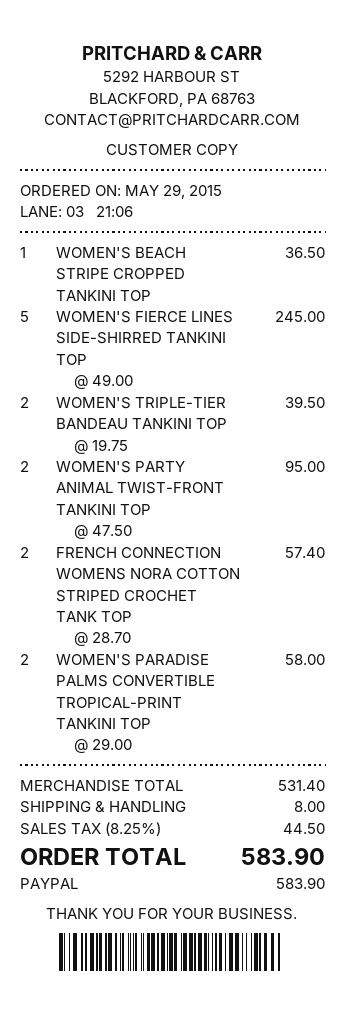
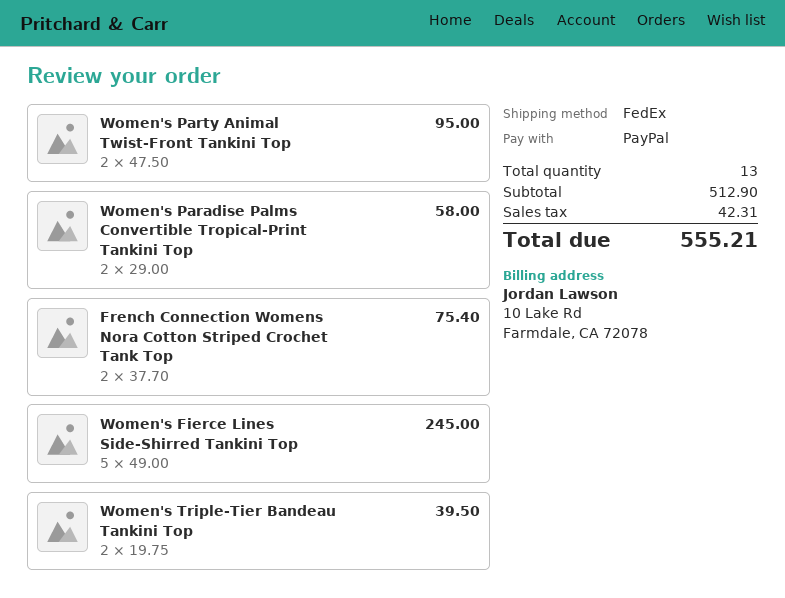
WOMEN'S BEACH STRIPE CROPPED TANKINI TOP: 1 x 36.50 = 36.50 -> none
FRENCH CONNECTION WOMENS NORA COTTON STRIPED CROCHET TANK TOP: 2 x 28.70 = 57.40 -> 2 x 37.70 = 75.40
subtotal: 531.40 -> 512.90
shipping: 8.00 -> none
tax: 44.50 -> 42.31
total: 583.90 -> 555.21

..............................

### ASSIGNED TASK
Every entry should be repeated verbatim, with the pictures left out.

### RESPONSE TO THIS TASK
WOMEN'S BEACH STRIPE CROPPED TANKINI TOP: 1 x 36.50 = 36.50 -> none
FRENCH CONNECTION WOMENS NORA COTTON STRIPED CROCHET TANK TOP: 2 x 28.70 = 57.40 -> 2 x 37.70 = 75.40
subtotal: 531.40 -> 512.90
shipping: 8.00 -> none
tax: 44.50 -> 42.31
total: 583.90 -> 555.21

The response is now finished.